Tal distância entre o que determinam as normas urbanísticas e a realidade das cidades brasileiras, por sua vez, aprofunda um segundo fosso já existente, neste caso, o abismo social entre aqueles que vivem com sua dignidade humana garantida (isto porque residem em espaços com infraestrutura urbana adequada e com grande acessibilidade aos serviços urbanos) e os demais habitantes das urbes (a grande maioria) que são obrigados a residirem em espaços nos quais a qualidade de vida é apenas uma ficção/quimera/utopia/sonho, devido ao pouquíssimo ou nenhum investimento público que garanta a tais seres humanos acessibilidade urbana e, o mais fundamental, a dignidade, entendida como qualidade em suas vidas.

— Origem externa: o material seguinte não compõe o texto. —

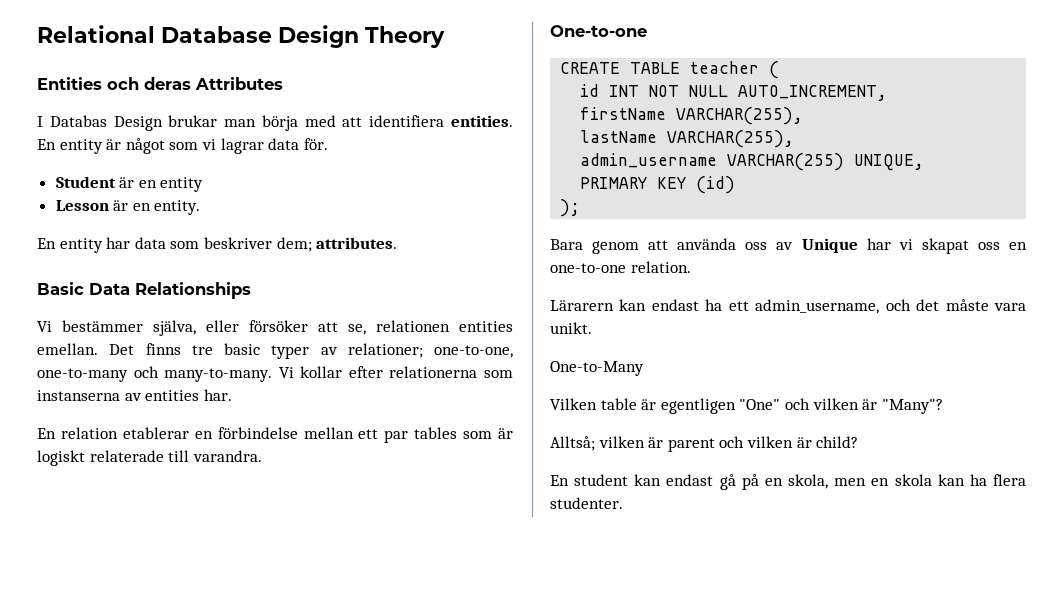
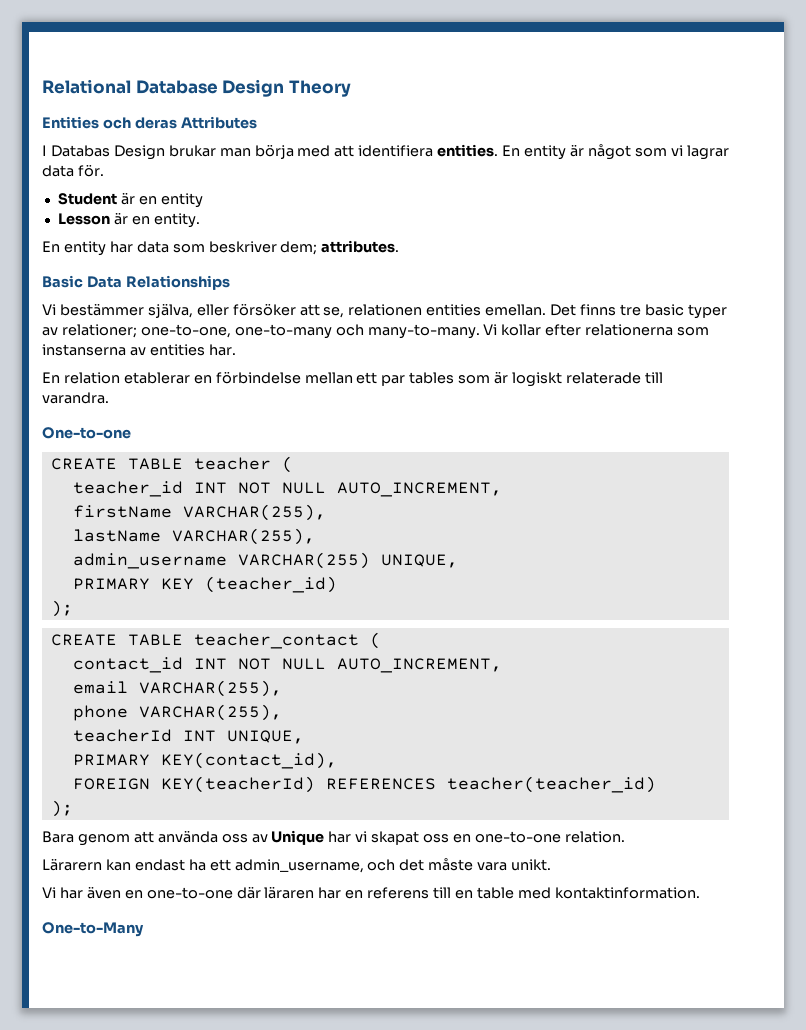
- id INT NOT NULL AUTO_INCREMENT,
+ teacher_id INT NOT NULL AUTO_INCREMENT,
- PRIMARY KEY (id)
+ PRIMARY KEY (teacher_id)
+ );
+ CREATE TABLE teacher_contact (
+ contact_id INT NOT NULL AUTO_INCREMENT,
+ email VARCHAR(255),
+ phone VARCHAR(255),
+ teacherId INT UNIQUE,
+ PRIMARY KEY(contact_id),
+ FOREIGN KEY(teacherId) REFERENCES teacher(teacher_id)
+ Vi har även en one-to-one där läraren har en referens till en table med kontaktinformation.
  One-to-Many
- Vilken table är egentligen "One" och vilken är "Many"?
- Alltså; vilken är parent och vilken är child?
- En student kan endast gå på en skola, men en skola kan ha flera studenter.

Logo, são fotografias de duas cidades distintas, tal como diz Ermínia Maricato, a formal e a informal, resultando em uma cidade fraturada, assimétrica e segregada.

Sobre as cidades fraturadas, em 2022, o IBGE concluiu uma importante pesquisa urbanística sobre o entorno dos domicílios, a qual revelará a real situação nas cidades brasileiras, explicitando de modo mais abrangente a verdade acerca da infraestrutura urbana no Brasil, sobretudo, em relação as áreas mais carentes em termos de equipamentos e serviços urbanos, viabilizando que o poder público municipal disponha de informações confiáveis e atualizadas para planejar políticas públicas que possam melhorar a qualidade de vida das populações mais vulneráveis que habitam as periferias urbanas.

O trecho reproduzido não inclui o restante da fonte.